Scan the records and identify every line in which the string "themselves" occurs, then return those lines.

****************************************

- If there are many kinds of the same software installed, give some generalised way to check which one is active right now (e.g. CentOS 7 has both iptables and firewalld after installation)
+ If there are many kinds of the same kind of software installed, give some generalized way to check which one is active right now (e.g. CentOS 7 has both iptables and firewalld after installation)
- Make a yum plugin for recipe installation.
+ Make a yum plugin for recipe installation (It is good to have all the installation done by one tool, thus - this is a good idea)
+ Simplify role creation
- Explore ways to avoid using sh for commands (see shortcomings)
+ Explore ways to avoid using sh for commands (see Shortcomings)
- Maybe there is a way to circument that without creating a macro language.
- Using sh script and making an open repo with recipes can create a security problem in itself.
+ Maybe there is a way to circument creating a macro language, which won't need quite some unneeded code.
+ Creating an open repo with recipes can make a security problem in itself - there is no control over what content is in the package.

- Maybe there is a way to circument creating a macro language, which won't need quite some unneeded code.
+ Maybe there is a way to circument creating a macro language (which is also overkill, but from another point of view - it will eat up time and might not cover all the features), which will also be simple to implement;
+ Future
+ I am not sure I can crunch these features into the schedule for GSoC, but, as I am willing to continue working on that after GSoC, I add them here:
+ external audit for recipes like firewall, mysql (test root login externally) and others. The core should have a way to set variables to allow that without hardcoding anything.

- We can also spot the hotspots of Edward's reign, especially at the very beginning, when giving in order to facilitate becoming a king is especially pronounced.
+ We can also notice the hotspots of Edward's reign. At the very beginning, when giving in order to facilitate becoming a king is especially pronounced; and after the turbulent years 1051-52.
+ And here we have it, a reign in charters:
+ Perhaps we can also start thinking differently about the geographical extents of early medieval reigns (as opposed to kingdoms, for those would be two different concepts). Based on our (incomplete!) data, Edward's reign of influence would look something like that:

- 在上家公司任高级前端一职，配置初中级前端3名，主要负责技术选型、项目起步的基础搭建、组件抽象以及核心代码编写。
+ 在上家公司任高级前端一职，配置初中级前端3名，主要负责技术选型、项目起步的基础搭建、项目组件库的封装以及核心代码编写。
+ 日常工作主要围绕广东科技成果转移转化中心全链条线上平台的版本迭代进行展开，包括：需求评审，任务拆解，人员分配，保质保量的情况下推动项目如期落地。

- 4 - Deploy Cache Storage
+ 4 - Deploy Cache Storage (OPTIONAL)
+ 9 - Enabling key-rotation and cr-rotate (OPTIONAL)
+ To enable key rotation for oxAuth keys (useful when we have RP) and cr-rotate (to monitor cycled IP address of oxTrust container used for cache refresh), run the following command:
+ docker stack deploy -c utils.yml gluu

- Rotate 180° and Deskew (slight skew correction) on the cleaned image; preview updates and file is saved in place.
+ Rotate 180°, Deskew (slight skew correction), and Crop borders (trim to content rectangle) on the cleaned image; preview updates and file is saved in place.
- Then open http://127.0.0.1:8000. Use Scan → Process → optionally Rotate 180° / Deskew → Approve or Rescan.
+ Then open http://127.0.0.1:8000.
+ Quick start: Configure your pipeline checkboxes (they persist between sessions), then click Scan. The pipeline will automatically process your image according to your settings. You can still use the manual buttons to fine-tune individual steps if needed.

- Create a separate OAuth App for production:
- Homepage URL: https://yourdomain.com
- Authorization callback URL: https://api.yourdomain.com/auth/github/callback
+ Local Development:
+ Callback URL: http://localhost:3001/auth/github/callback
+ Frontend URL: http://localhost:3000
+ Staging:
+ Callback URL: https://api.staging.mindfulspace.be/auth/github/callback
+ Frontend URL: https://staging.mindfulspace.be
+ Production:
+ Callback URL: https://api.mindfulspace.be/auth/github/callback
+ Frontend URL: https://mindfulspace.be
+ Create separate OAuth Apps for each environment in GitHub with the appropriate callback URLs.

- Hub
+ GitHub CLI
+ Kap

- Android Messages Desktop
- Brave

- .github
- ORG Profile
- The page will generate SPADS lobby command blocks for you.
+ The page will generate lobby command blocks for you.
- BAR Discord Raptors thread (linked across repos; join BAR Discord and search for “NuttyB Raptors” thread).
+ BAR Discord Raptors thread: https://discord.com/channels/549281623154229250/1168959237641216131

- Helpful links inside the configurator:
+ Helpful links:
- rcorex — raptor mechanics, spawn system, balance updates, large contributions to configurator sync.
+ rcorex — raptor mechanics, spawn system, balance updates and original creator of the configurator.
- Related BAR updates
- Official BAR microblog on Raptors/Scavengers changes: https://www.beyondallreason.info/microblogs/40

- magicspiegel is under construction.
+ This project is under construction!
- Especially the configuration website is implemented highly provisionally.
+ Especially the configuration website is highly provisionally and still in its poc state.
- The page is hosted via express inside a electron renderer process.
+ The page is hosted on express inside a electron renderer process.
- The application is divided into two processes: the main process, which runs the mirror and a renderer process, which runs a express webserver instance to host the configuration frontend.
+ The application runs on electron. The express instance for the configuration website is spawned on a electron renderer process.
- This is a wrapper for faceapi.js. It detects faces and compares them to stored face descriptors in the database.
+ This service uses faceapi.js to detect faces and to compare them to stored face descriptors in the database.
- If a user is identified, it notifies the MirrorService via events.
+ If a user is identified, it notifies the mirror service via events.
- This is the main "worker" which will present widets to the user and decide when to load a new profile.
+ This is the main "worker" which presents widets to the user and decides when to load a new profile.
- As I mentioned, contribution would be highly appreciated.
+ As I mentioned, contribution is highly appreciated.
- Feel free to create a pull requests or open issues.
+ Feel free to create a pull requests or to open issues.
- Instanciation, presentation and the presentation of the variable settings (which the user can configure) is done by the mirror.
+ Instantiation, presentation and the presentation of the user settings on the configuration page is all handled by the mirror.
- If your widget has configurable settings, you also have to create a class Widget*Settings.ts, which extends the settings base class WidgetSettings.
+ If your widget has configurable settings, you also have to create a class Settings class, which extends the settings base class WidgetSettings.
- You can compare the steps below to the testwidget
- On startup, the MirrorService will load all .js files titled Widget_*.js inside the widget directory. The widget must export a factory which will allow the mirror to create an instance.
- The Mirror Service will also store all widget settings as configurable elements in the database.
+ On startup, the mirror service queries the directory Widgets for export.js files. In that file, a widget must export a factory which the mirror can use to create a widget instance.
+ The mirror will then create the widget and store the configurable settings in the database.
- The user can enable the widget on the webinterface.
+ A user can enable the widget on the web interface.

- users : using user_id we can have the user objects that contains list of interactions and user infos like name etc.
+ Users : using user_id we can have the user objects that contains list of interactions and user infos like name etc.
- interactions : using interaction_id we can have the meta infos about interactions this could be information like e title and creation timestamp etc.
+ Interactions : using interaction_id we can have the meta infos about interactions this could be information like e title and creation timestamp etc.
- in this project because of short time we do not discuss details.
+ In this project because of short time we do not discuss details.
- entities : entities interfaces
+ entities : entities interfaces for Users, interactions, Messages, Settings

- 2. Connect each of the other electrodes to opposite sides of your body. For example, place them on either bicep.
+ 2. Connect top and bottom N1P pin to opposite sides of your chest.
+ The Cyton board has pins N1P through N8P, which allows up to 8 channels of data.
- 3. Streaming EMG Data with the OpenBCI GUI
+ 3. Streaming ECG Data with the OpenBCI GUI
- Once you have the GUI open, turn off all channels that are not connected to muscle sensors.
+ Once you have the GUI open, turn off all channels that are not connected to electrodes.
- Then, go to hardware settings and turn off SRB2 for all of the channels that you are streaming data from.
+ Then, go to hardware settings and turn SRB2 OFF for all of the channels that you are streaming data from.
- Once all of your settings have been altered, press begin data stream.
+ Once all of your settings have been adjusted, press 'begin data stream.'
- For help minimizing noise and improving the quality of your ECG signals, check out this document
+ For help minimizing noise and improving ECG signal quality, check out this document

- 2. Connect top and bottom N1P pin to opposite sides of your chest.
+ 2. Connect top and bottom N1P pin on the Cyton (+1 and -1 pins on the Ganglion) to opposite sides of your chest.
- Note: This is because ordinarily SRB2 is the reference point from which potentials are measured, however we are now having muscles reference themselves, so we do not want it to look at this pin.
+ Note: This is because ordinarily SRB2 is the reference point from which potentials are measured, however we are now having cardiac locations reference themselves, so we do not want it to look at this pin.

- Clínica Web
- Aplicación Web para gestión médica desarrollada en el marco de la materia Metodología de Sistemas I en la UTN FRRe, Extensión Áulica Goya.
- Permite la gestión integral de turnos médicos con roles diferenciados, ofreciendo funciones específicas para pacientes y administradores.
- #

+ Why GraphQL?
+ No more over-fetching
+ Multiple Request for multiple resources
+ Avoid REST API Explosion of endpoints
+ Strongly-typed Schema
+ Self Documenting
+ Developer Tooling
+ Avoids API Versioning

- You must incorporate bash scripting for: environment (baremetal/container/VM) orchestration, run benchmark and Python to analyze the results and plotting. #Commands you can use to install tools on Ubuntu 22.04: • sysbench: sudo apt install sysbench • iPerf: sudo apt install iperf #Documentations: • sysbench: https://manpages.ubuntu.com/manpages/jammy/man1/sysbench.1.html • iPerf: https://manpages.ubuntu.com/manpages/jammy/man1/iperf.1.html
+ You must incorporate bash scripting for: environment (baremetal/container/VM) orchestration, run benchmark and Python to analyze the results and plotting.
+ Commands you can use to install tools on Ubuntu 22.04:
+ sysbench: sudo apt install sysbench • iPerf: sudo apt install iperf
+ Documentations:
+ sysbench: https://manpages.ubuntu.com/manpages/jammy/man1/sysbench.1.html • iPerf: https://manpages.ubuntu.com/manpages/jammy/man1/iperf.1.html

****************************************

● Answer:
- Note: This is because ordinarily SRB2 is the reference point from which potentials are measured, however we are now having muscles reference themselves, so we do not want it to look at this pin.
+ Note: This is because ordinarily SRB2 is the reference point from which potentials are measured, however we are now having cardiac locations reference themselves, so we do not want it to look at this pin.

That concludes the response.